Офицеры в задних рядах улыбались в кулак, и, понятно, ни звука.

Еще к месту и не к месту любил он комментировать гениальную работу Владимира Ильича Ленина «К вопросу о компромиссах», с ударением на второе «о».

Все было бы еще терпимо, если б не настало зловещее время «врачей-убийц» и борьбы с опаснейшим сионизмом, объявленной Иосифом Сталиным всерьез и надолго.

А поскольку, по словам великого поэта в несколько вольной интерпретации моего друга лейтенанта Жени Торопова,

«Не мог он ямба от хорея

И сиониста от еврея,

как мы ни бились, отличить»,

настал черед и командира нашего Хавина Семена Моисеевича. О сионизме истинном он знал не больше, чем я, скажем, о японской кухне. Зато он прекрасно знал и понимал, что дни его военной карьеры сочтены, если только не превзойдет он в подлости всех жителей города, вместе взятых.

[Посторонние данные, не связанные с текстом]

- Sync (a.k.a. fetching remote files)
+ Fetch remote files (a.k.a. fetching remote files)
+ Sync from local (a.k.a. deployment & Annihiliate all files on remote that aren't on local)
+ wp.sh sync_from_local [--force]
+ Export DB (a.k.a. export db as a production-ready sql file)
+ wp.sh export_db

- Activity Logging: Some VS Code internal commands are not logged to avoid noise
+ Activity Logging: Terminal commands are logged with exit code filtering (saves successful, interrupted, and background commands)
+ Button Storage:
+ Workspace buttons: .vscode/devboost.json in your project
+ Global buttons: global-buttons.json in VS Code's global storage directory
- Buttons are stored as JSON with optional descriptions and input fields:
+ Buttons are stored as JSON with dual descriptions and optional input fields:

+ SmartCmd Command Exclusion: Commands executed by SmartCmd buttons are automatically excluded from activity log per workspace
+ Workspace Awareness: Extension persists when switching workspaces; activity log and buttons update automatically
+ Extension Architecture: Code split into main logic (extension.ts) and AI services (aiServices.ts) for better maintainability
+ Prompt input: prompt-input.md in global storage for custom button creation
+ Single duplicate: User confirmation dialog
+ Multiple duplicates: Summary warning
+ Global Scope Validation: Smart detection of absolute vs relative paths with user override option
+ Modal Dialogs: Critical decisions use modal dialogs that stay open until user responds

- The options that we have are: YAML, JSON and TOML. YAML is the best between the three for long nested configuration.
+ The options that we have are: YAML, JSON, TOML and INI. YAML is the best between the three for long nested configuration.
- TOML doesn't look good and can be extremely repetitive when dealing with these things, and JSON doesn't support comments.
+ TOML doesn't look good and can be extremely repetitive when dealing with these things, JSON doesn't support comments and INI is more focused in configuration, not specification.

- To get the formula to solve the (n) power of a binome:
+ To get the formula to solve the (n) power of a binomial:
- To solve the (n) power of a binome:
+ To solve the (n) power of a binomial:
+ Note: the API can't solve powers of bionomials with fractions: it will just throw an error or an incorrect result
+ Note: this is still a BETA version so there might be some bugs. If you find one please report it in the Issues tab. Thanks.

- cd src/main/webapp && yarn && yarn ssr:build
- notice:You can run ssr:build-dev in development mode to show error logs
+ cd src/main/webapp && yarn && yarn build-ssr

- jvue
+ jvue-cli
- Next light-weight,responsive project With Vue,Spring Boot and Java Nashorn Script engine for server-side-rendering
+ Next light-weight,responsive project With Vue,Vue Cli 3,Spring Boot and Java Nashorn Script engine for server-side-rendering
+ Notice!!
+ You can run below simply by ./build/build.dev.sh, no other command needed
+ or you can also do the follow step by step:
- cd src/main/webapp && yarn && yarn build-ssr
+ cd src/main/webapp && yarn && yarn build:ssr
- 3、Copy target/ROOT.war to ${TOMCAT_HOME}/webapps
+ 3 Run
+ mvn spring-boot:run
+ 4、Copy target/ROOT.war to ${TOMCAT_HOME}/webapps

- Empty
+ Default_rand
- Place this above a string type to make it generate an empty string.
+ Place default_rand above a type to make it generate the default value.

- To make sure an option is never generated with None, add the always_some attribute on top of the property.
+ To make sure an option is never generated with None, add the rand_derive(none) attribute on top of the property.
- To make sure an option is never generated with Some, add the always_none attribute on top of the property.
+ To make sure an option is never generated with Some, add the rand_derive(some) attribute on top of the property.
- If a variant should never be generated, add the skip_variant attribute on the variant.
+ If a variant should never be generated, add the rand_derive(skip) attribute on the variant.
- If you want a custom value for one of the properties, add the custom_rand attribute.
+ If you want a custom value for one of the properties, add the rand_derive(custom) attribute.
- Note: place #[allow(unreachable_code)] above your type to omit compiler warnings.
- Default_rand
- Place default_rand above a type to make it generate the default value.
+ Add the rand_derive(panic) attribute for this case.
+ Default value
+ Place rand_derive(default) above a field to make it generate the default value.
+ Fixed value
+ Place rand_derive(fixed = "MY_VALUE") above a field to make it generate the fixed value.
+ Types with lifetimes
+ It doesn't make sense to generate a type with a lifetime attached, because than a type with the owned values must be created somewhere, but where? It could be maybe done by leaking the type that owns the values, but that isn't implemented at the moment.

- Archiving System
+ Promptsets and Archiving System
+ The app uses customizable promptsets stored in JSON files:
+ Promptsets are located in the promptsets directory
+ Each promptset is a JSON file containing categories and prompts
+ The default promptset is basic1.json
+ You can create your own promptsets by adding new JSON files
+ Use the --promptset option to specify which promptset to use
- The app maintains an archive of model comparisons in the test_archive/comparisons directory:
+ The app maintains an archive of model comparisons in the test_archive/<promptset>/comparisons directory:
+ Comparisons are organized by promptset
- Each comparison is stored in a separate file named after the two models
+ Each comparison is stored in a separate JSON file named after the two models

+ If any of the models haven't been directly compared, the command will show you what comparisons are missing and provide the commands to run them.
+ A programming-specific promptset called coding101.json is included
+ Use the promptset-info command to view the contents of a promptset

Показательные сеансы по изобличению хитрого, скрытого сиониста Льва Вершинина стали основой его наступательных действий. Вскоре я вообще превратился в более чем вероятного тайного пособника врачей-убийц. Недаром же мать моя работала врачом-отоларингологом в детской поликлинике. А значит, она вполне могла проколоть скальпелем горло невинного русского младенца.

На каждом офицерском собрании меня усаживали в третий ряд, а соседние стулья оставались пустыми.

Брызгая слюной и пронзая меня насквозь указательным пальцем, Хавин вопил:

— Мы разоблачим этих гнусных перевертышей, в какие бы одежды они ни нарядились. Мы их изничтожим наголову.

Представьте себе, мне было вовсе не смешно.

В день очередной публичной экзекуции я спрятался в уборной и решил просидеть там до самого вечера.

Не прошло и пяти минут — стук в дверь. Не отвечаю. Тогда в нее кто-то начинает барабанить. Молчу.

— Левусь, вылезай, — слышу голос своего закадычного друга Вити Лобанова.

— Погоди, Витек. Тебе что, тоже приспичило?